C’era una volta in Anatolia
Il film di Nuri Bilge Ceylan ha vinto il Gran Prix a Cannes e questo ha probabilmente aiutato la sua distribuzione. È stato in programmazione nell’estate del 2013, ma molti forse si sono fatti spaventare dalla durata (quasi tre ore) o dai tempi dilatatissimi della trama. La storia parte da un’indagine su un assassinio e finisce per diventare il ritratto della Turchia contemporanea divisa tra modernità europea e tradizioni orientali.

Leviathan
È uno dei migliori documentari  degli ultimi anni girato su un peschereccio americano, da non confondersi  con l’omonimo film del 2014 diretto da  Andrei Zvyagintsev. In questo caso il regista è un antropologo di Liverpool con la passione per il cinema, Lucien Castaing-Taylor, il quale ha collaborato con un laboratorio di etnografia dell’università di Harvard. Grazie allo sguardo attento ai dettagli si riesce ad entrare nella routine di un pescatore, a coglierne i momenti di sconforto come le ambizioni.

Boxing Gym
A proposito di  documentari, non si può non nominare Frederick Wiseman, uno dei padri del genere che continua a regalarci squarci vividi di mondo fatto di quotidianità e straordinarietà allo stesso tempo. In questo caso ad essere impercettibilmente esaminata è la clientela di una palestra di Austin, Texas. L’autore si chiede cosa significhi il concetto di “allenamento” per la popolazione americana e quali conseguenze abbia sulle psicologie degli individui.

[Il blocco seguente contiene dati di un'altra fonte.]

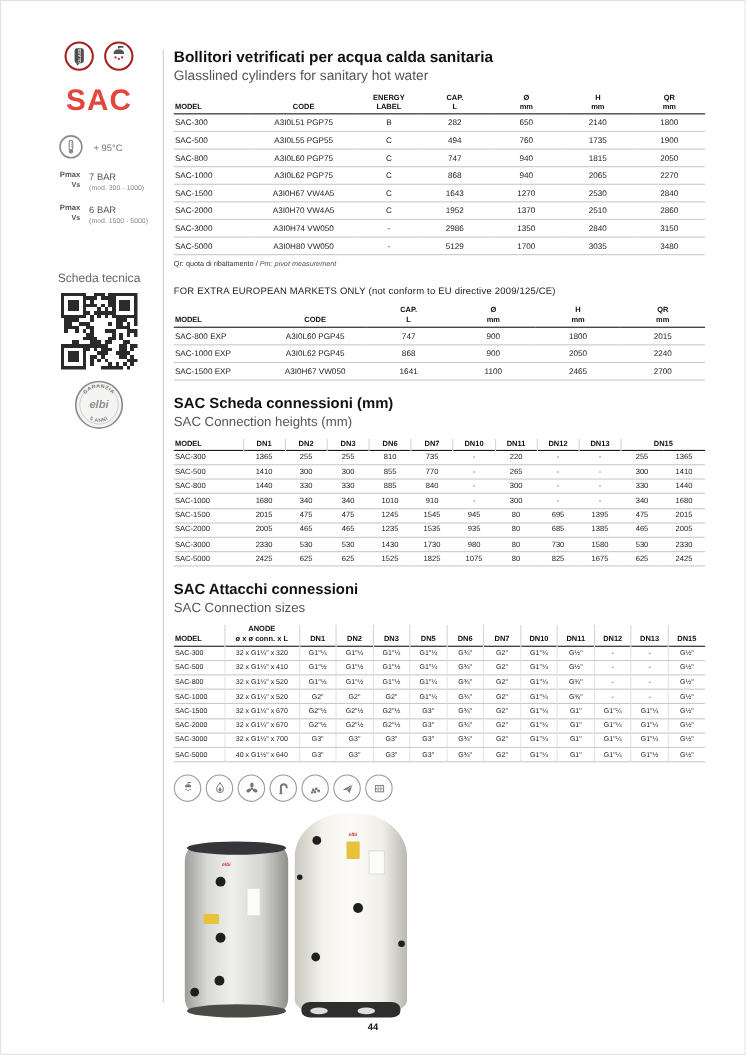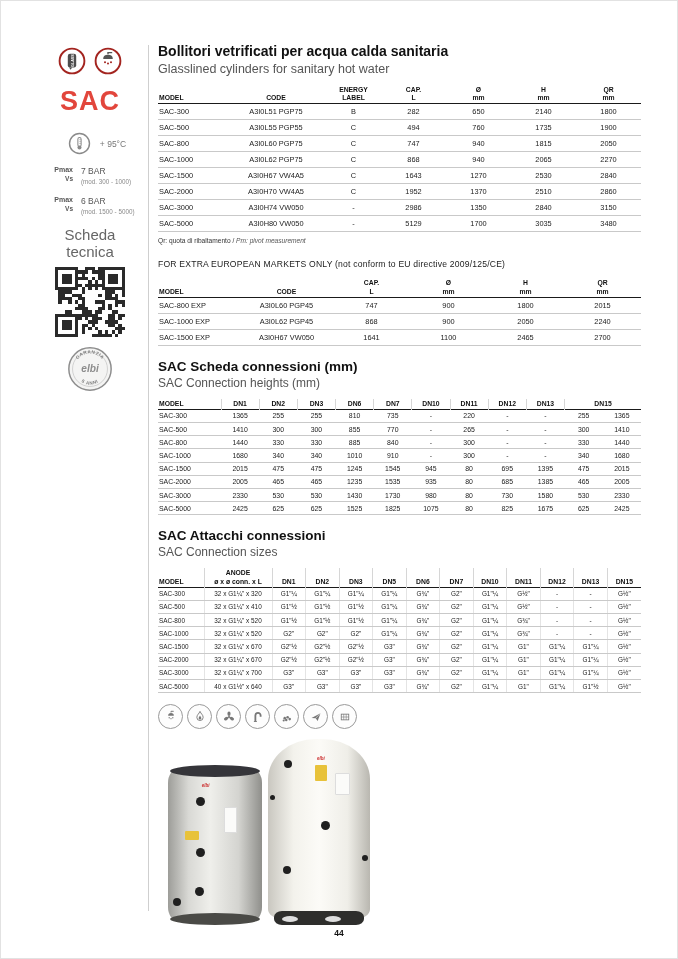--- a/index.html
+++ b/index.html
@@ -10,7 +10,7 @@
     font-family:"Liberation Sans", sans-serif;color:#1a1a1a;
   }
   
-  .sidebar{position:absolute;left:38px;top:46px;width:102px;text-align:center;}
+  .sidebar{position:absolute;left:38px;top:36px;width:102px;text-align:center;}
   .badges{display:flex;justify-content:center;gap:8px;}
   .badge{width:28px;height:28px;}
   .brand{margin-top:13px;font-size:27px;font-weight:bold;color:#e2463c;letter-spacing:1px;line-height:1;}

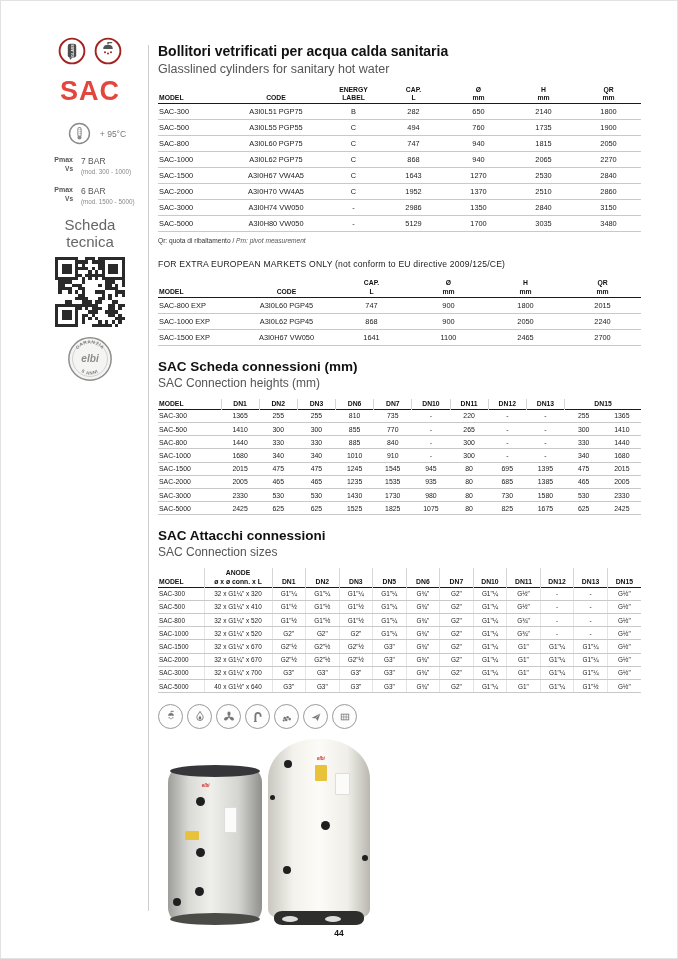--- a/index.html
+++ b/index.html
@@ -14,7 +14,7 @@
   .badges{display:flex;justify-content:center;gap:8px;}
   .badge{width:28px;height:28px;}
   .brand{margin-top:13px;font-size:27px;font-weight:bold;color:#e2463c;letter-spacing:1px;line-height:1;}
-  .temp-row{margin-top:17px;display:flex;align-items:center;justify-content:center;gap:9px;padding-left:14px;}
+  .temp-row{margin-top:17px;display:flex;align-items:center;justify-content:flex-start;gap:9px;padding-left:14px;}
   .temp-row .t-ic{width:23px;height:23px;flex:0 0 auto;}
   .temp-val{font-size:8.5px;color:#777;}
   .spec{margin-top:11px;display:flex;align-items:flex-start;gap:8px;padding-left:8px;text-align:left;}

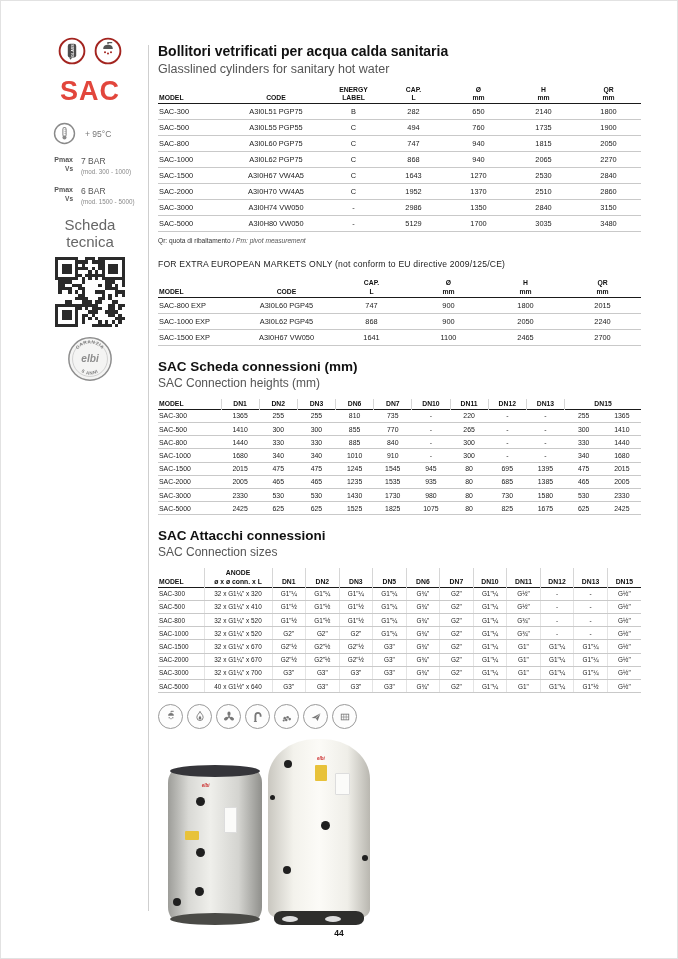--- a/index.html
+++ b/index.html
@@ -22,7 +22,7 @@
   .spec .lab .vs{font-size:6.5px;}
   .spec .val{font-size:8.5px;color:#555;line-height:1.25;}
   .spec .val .note{display:block;font-size:6.3px;color:#8a8a8a;font-weight:normal;margin-top:1px;}
-  .scheda{margin-top:10px;font-size:15px;color:#666;}
+  .scheda{margin-top:41px;font-size:11px;color:#666;}
   .qr-wrap{margin-top:7px;display:flex;justify-content:center;}
   .qr-wrap svg{width:70px;height:70px;}
   .stamp-wrap{margin-top:9px;display:flex;justify-content:center;}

[Leggi anche: La Turchia inserisce "Winter Sleep" nella corsa agli Oscar 2015]

Hard to be a god
Hard to Be A God
è il canto del cigno postumo di uno degli autori più prolifici del cinema russo che però ha faticato a farsi conoscere oltre i confini della sua patria che ha spesso tentato di ostacolarlo attraverso la censura. Il film è tratto da un romanzo russo di Arkady e Boris Strugatsky in cui si racconta di un gruppo di uomini mandati sul pianeta Arkanar per aiutare la popolazione ad evolvere e ad uscire da una situazione molto simile a quella in cui si trovava l’Occidente durante il Medioevo.